The Bharatiya Janata Party-led government has sought to introduce a new system that would simplify and streamline the country's complex tax system by replacing several indirect taxes levied at the federal, state, and local levels. Under the new regime, the federal government would levy and collect a central GST and an integrated GST on all interstate supplies of goods and services, while state governments would levy and collect state GST.
To that end, the government has been trying to pass a bill to add two new articles to the Indian Constitution to usher in a new GST system, planned to take effect on April 1, 2016. One article would give the country's federal and state governments the power to draft their own GST legislation, while the other would create a GST council to advise governments on issues such as tax rates and exemptions.
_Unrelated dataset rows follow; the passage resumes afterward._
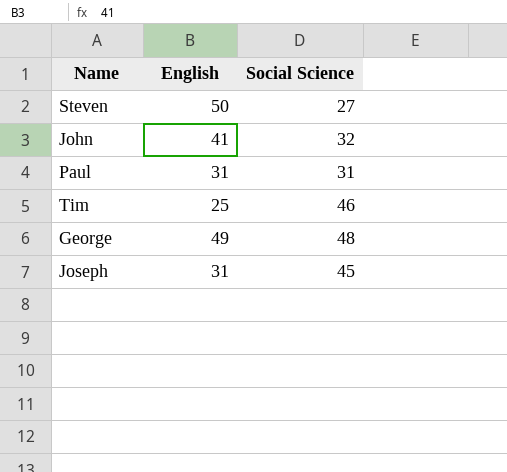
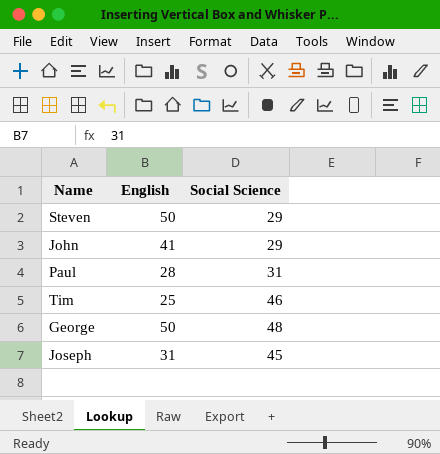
Steven | Social Science: 27 -> 29
John | Social Science: 32 -> 29
Paul | English: 31 -> 28
George | English: 49 -> 50

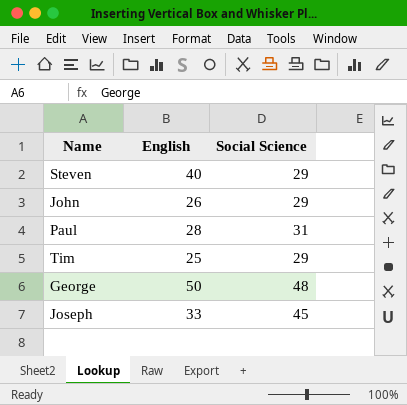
Steven | English: 50 -> 40
John | English: 41 -> 26
Tim | Social Science: 46 -> 29
Joseph | English: 31 -> 33

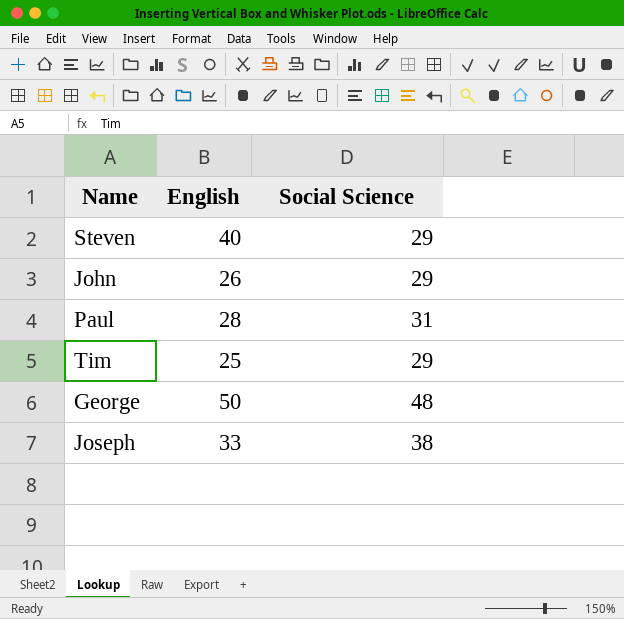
Joseph | Social Science: 45 -> 38

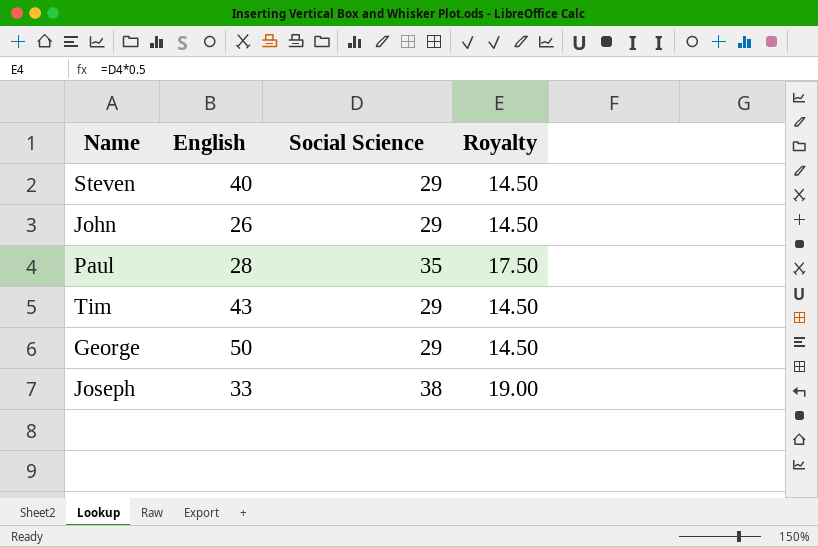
column Royalty | formula: none -> [Social Science] * 0.5
Paul | Social Science: 31 -> 35
Tim | English: 25 -> 43
George | Social Science: 48 -> 29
The bill had easily passed the Lok Sabha, the lower house of Parliament, in May, but it has been stuck in the Rajya Sabha, the upper house, in which the opposition parties hold a majority. The government had hoped to push the legislation through before the end of the Parliament's winter session on December 23.
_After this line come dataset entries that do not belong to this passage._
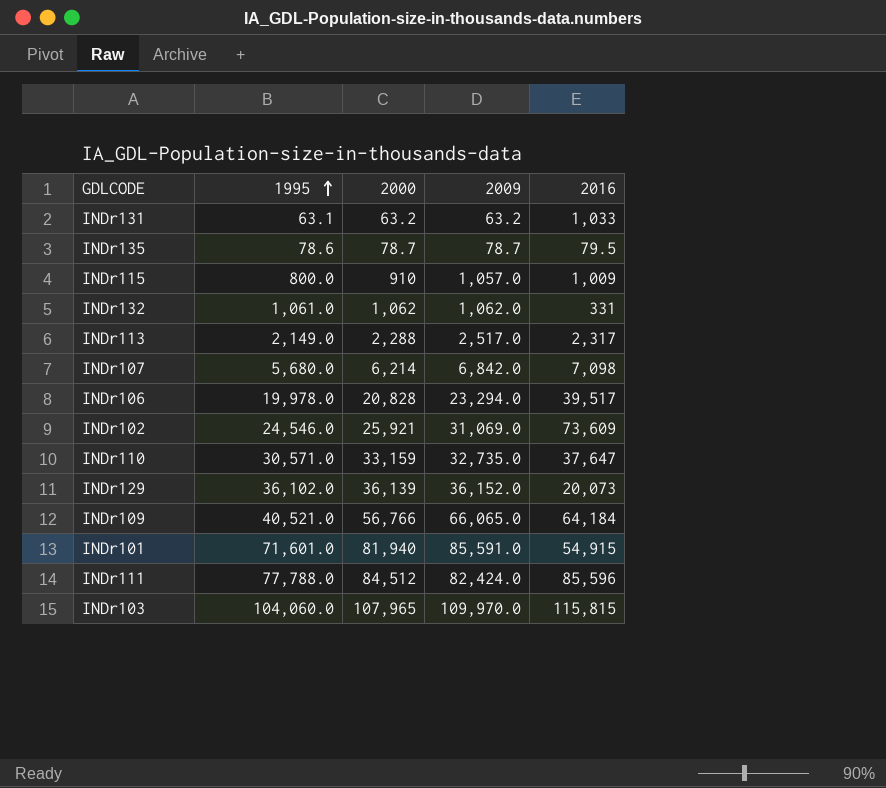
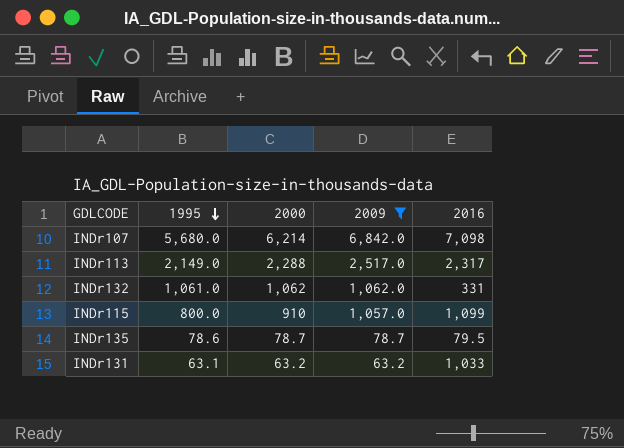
filter: none -> 2009 <= 6,842.0
row order: 1995 ascending -> 1995 descending
INDr115 | 2016: 1,009 -> 1,099

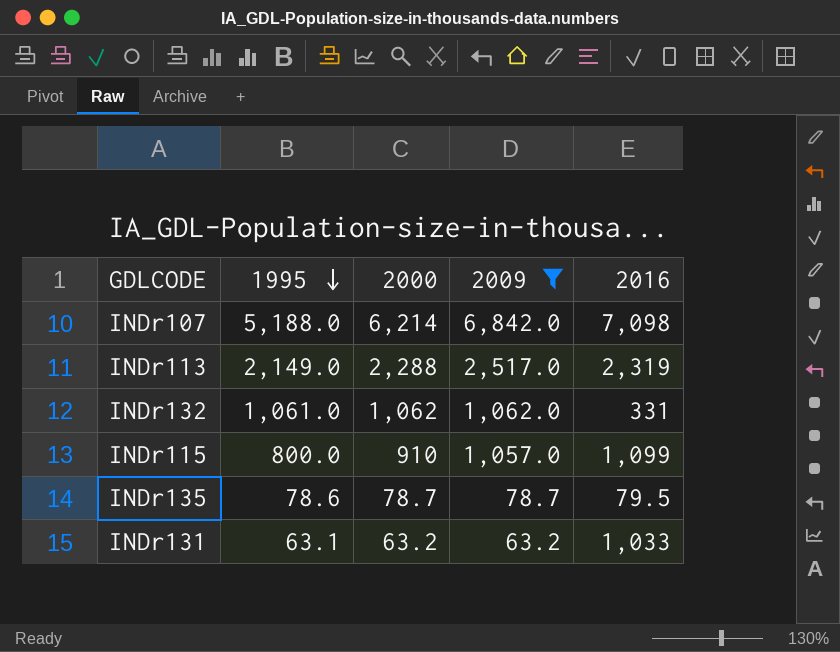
INDr107 | 1995: 5,680.0 -> 5,188.0
INDr113 | 2016: 2,317 -> 2,319

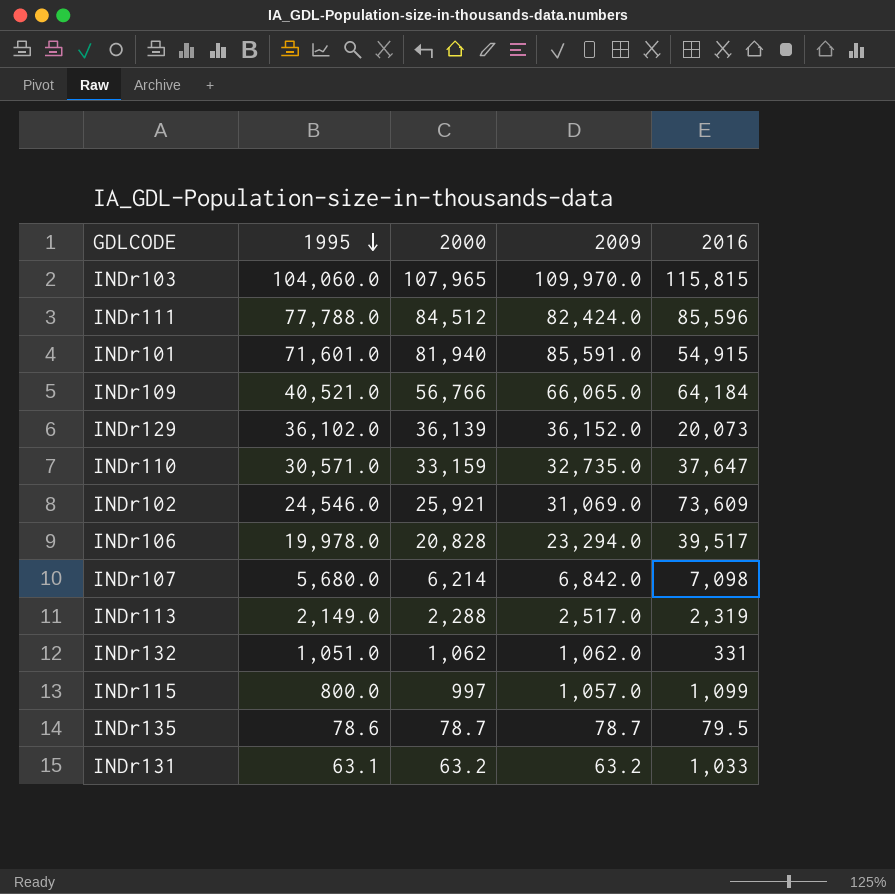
filter: 2009 <= 6,842.0 -> none
INDr107 | 1995: 5,188.0 -> 5,680.0
INDr132 | 1995: 1,061.0 -> 1,051.0
INDr115 | 2000: 910 -> 997

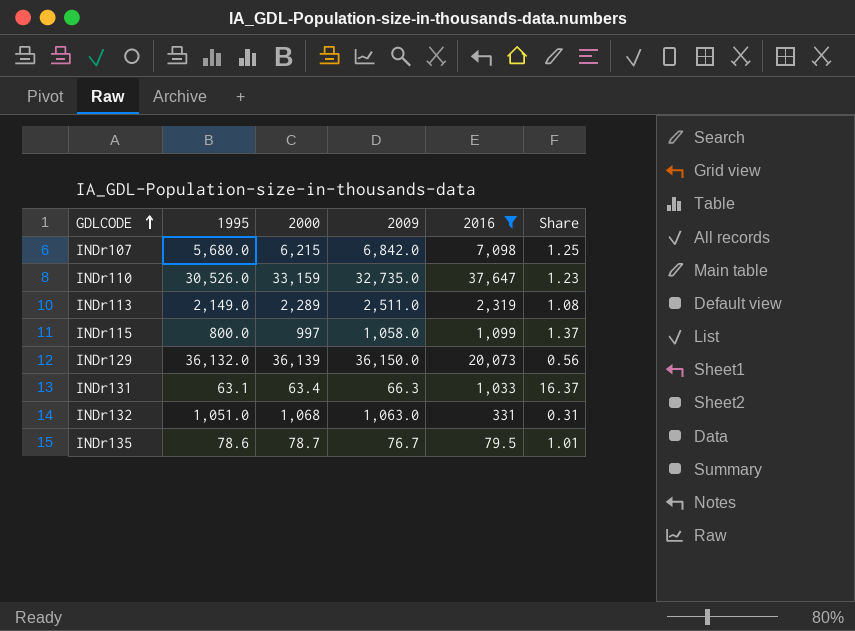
filter: none -> 2016 <= 37,647
row order: 1995 descending -> GDLCODE ascending
column Share | formula: none -> [2016] / [1995]
INDr107 | 2000: 6,214 -> 6,215
INDr110 | 1995: 30,571.0 -> 30,526.0
INDr113 | 2000: 2,288 -> 2,289
INDr113 | 2009: 2,517.0 -> 2,511.0
INDr115 | 2009: 1,057.0 -> 1,058.0
INDr129 | 1995: 36,102.0 -> 36,132.0
INDr129 | 2009: 36,152.0 -> 36,150.0
INDr131 | 2000: 63.2 -> 63.4
INDr131 | 2009: 63.2 -> 66.3
INDr132 | 2000: 1,062 -> 1,068
INDr132 | 2009: 1,062.0 -> 1,063.0
INDr135 | 2009: 78.7 -> 76.7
According to Pratik Jain, a partner at KPMG India specializing in indirect tax, the April 1, 2016, implementation date doesn't seem realistic now that the bill has failed to pass. "Now the government can aim for October 2016 or April 2017," he told Tax Analysts.
Even after Parliament passes the bill, 50 percent of the states in India must ratify it, and respective laws would then need approval by Parliament and the respective state assemblies, Jain said.
The opposition seems to have three main concerns. One is a proposed new 1 percent tax on interstate supplies, which the government seems willing to reevaluate, according to Jain. In fact, a government-appointed panel on December 4 had submitted a report to the Finance Ministry with several recommendations for the new regime, including eliminating all existing interstate taxes and throwing out the proposed tax on interstate supplies.
The opposition's other two concerns relate to an 18 percent GST rate cap and the reintroduction of an authority for settling disputes between states. However, those two concerns "do not seem to be realistic, and one would hope that the government and the opposition parties are able to reach a consensus on these soon," Jain said.